Custo do transporte ainda é empecilho no Estado
Os portos ficam em três regiões do Estado: Norte, Vale do Itajaí e Sul. Para o representante da FIESC, os portos de Santa Catarina tem grande possibilidade de competir com outros pelo Brasil, mas o custo do transporte ainda é muito alto:
— Os nossos portos ainda tem um certo nível de competitividade, que eu diria que é comparável aos bons portos do Brasil e alguns dos bons portos do mundo […] O problema é que quando sai dos portos, o restante da estrutura não acompanha isso, essa ligação. Se a gente for pensar no potencial logístico, tudo sai bem dos portos, porém custa muito para levar de uma parte do Estado até o porto e também para retirar do porto e levar. Então, nisso a gente sempre vai observar rodovias como um elo frágil e que vai precisar de investimentos muito largos durante muito tempo — disse.
Trens auxiliam na capacidade de transporte de cargas
Outra questão importante de infraestrutura levantada pelas entidades ouvidas é a necessidade de ampliação da malha ferroviária. Atualmente, Santa Catarina possui cerca de 1.373 quilômetros, mas enfrenta uma grande falha logística: apenas cerca de 800 km estão ativos e em operação contínua. O restante está ocioso, com baixa utilização ou abandonado.
Segundo Leonardo Secchi, diretor-geral da Udesc/Esag, SC já teve grande suporte de ferrovias, até mesmo para transporte de passageiros.

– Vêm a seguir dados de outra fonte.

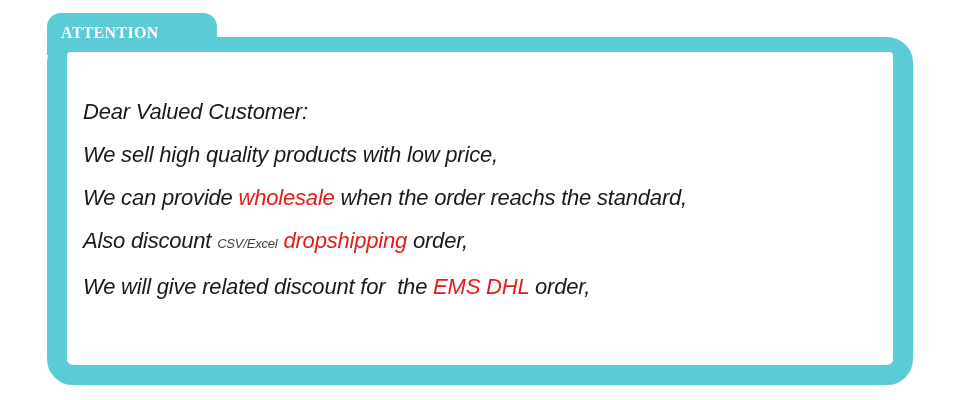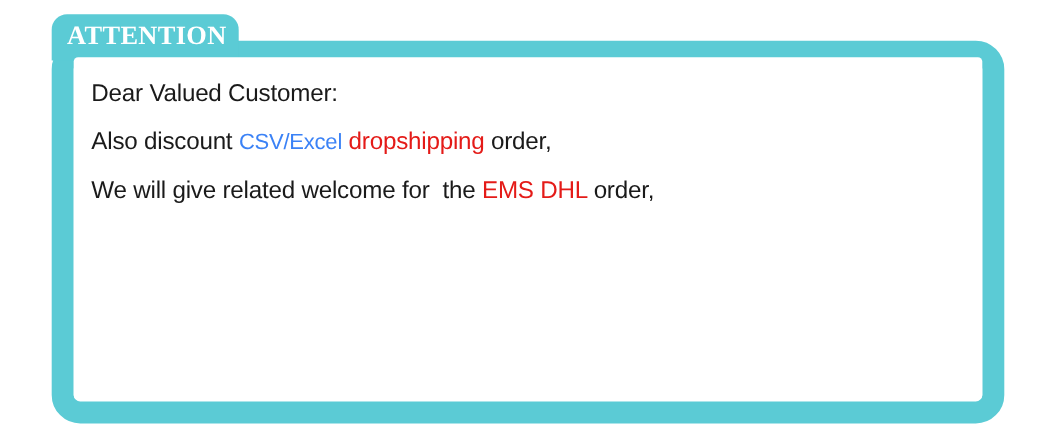--- a/index.html
+++ b/index.html
@@ -57,62 +57,65 @@
     border-top-left-radius: 14px;
     border-top-right-radius: 14px;
     box-sizing: border-box;
   }
   .tab-label {
     position: absolute;
     left: 14px;
     top: 7px;
     color: #ffffff;
     font-family: "Liberation Serif", serif;
-    font-size: 24px;
+    font-size: 16px;
     font-weight: 700;
     letter-spacing: 0.3px;
     line-height: 26px;
     white-space: nowrap;
   }
 
   
   .body-text {
     position: absolute;
     left: 16px;
-    top: 11px;
+    top: 38px;
     width: 795px;
+    font-style: italic;
   }
   .line {
     font-family: "Liberation Sans", sans-serif;
     font-size: 22px;
     line-height: 43px;
     color: #1a1a1a;
     white-space: pre;
     letter-spacing: -0.2px;
   }
   .hl {
     color: #E41B18;
   }
   .hl-small {
-    color: #3b82f6;
-    font-size: 20px;
+    color: #404040;
+    font-size: 13px;
   }
 </style>
 </head>
 <body>
 
 <div id="attention-banner">
 
   <div class="frame"></div>
 
   <div class="tab">
     <span class="tab-label">ATTENTION</span>
   </div>
 
   <div class="inner-panel">
     <div class="body-text">
         <div class="line"><span>Dear Valued Customer:</span></div>
+        <div class="line"><span>We sell high quality products with low price,</span></div>
+        <div class="line"><span>We can provide </span><span class="hl">wholesale</span><span> when the order reachs the standard,</span></div>
         <div class="line"><span>Also discount </span><span class="hl-small">CSV/Excel</span><span> </span><span class="hl">dropshipping</span><span> order,</span></div>
-        <div class="line"><span>We will give related welcome for  the </span><span class="hl">EMS DHL</span><span> order,</span></div>
+        <div class="line"><span>We will give related discount for  the </span><span class="hl">EMS DHL</span><span> order,</span></div>
       </div>
   </div>
 
 </div>
 
 </body></html>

A utilização de trens otimiza a produção e transporte, aumentando a capacidade exportadora.
— isso precisa ser reinvestido, precisa ser pensado, porque o custo que tem um caminhão para vir lá de Chapecó até Itajaí, para entregar a produção dos seus containers de frango congelado, por exemplo, é muito caro em termos de gasolina diária do caminhoneiro e assim por diante — afirmou.
A infraestrutura precisa ser pensada como um determinante de longo prazo para o desenvolvimento competitivo do Estado e do Brasil. A preocupação com a área deve ser frequente e não apenas em épocas de eleições. O impacto econômico e social dos meios de transporte, impacta todos os cidadãos.
SC ainda melhor
O projeto SC Ainda Melhor retorna nas eleições deste ano. Já consolidada, a iniciativa que guia a cobertura eleitoral da NSC, convida os catarinenses a participarem ativamente da cobertura das eleições de 2026.
Após uma enquete no NSC Total e no g1 SC, os catarinenses apontaram cinco entre 17 temas como aqueles que devem ser prioritários: infraestrutura para o escoamento da produção, gestão e o saneamento básico, segurança e violência contra a mulher, população em situação de rua e educação.
Nos últimos meses, jornalistas da NSC ouviram 75 entidades da sociedade civil sobre as prioridades e, com isso, um documento foi elaborado para ser entregue aos candidatos ao governo de SC e ao Senado, partidos políticos e às instituições dos Poderes Executivo, Legislativo e Judiciário.